Hobbes Studies presents a special issue dedicated to the career and work of Professor Johann Sommerville on the occasion of his retirement. This introduction provides a brief overview of Sommerville’s professional achievements and the major themes of his scholarly work over the past forty years. It closes with a very brief summary of the contributions made in his honor.

Ideas matter to politics: a deceptively simple claim, but one central to the task of appreciating the body of scholarship produced by Professor Johann Sommerville over a career spanning forty years. We are delighted to assemble this issue of Hobbes Studies in his honor. In so doing, we have brought together a group of scholars who have been influenced by his work on Hobbes and early modern political thought more generally, and who are united in their admiration of his scholarship.

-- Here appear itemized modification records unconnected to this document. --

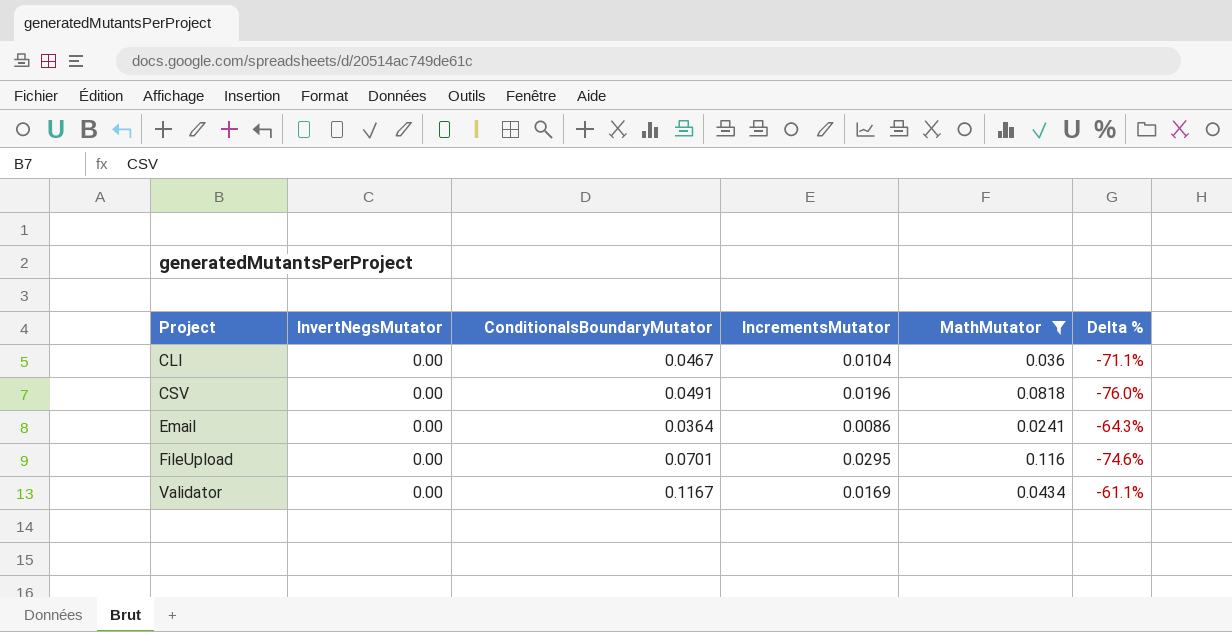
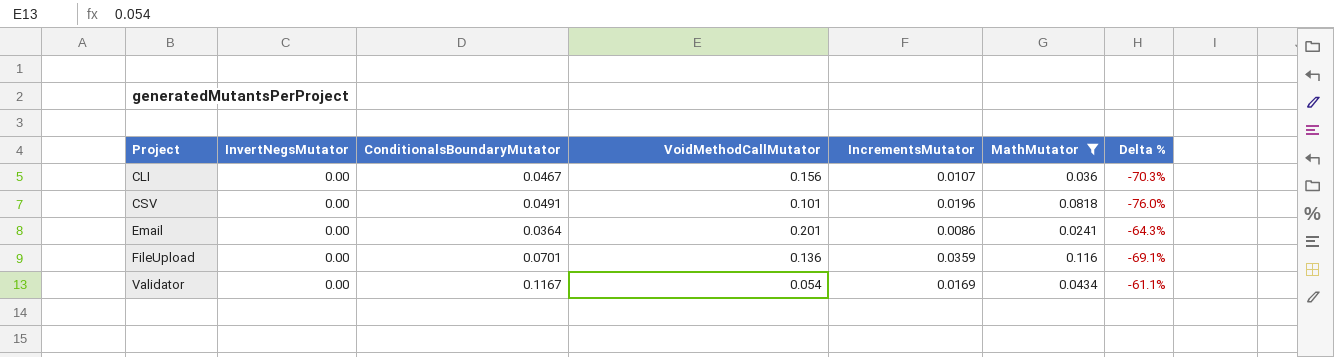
column VoidMethodCallMutator | position: none -> 4
CLI | IncrementsMutator: 0.0104 -> 0.0107
CLI | Delta %: -71.1% -> -70.3%
FileUpload | IncrementsMutator: 0.0295 -> 0.0359
FileUpload | Delta %: -74.6% -> -69.1%

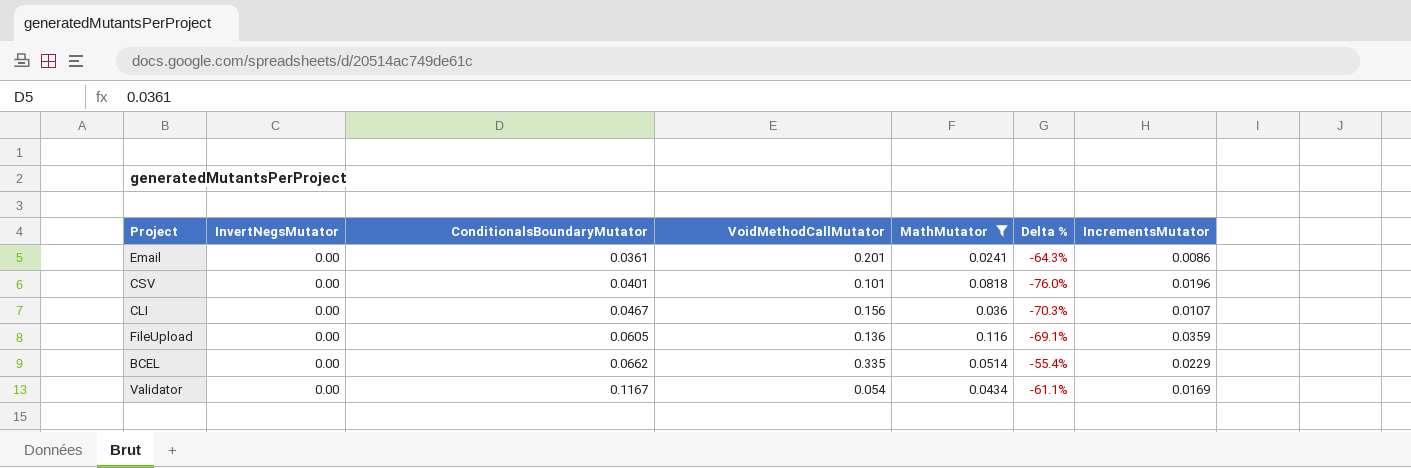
row order: Project ascending -> ConditionalsBoundaryMutator ascending
column IncrementsMutator | position: 5 -> 7
Email | ConditionalsBoundaryMutator: 0.0364 -> 0.0361
CSV | ConditionalsBoundaryMutator: 0.0491 -> 0.0401
FileUpload | ConditionalsBoundaryMutator: 0.0701 -> 0.0605
row BCEL: none -> 0.00 | 0.0662 | 0.335 | 0.0514 | -55.4% | 0.0229

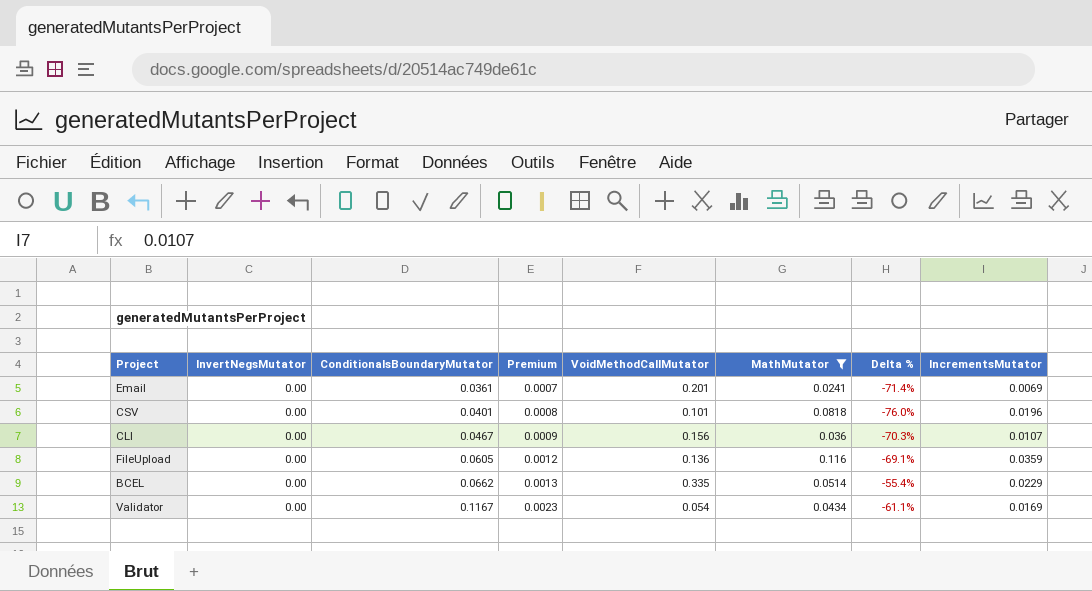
column Premium | formula: none -> [ConditionalsBoundaryMutator] * 0.02
Email | Delta %: -64.3% -> -71.4%
Email | IncrementsMutator: 0.0086 -> 0.0069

Professor Sommerville’s interest in early modern history stems from his time in high school, where he was taught by Ernie Williams, author of The Ancien Régime in Europe: government and society in the major states, 1648–1789.1 It was through Williams that Professor Sommerville first learned of the work of Quentin Skinner and contextualist approaches to intellectual history. After matriculating at Cambridge University, Sommerville studied with both Quentin Skinner and Richard Tuck, each of whom played key roles in his education. Sommerville’s Cambridge Ph.D. (1981) featured a thesis – “Jacobean Political Thought and the Controversy over the Oath of Allegiance” – supervised by Geoffrey Elton and examined by Skinner, among others.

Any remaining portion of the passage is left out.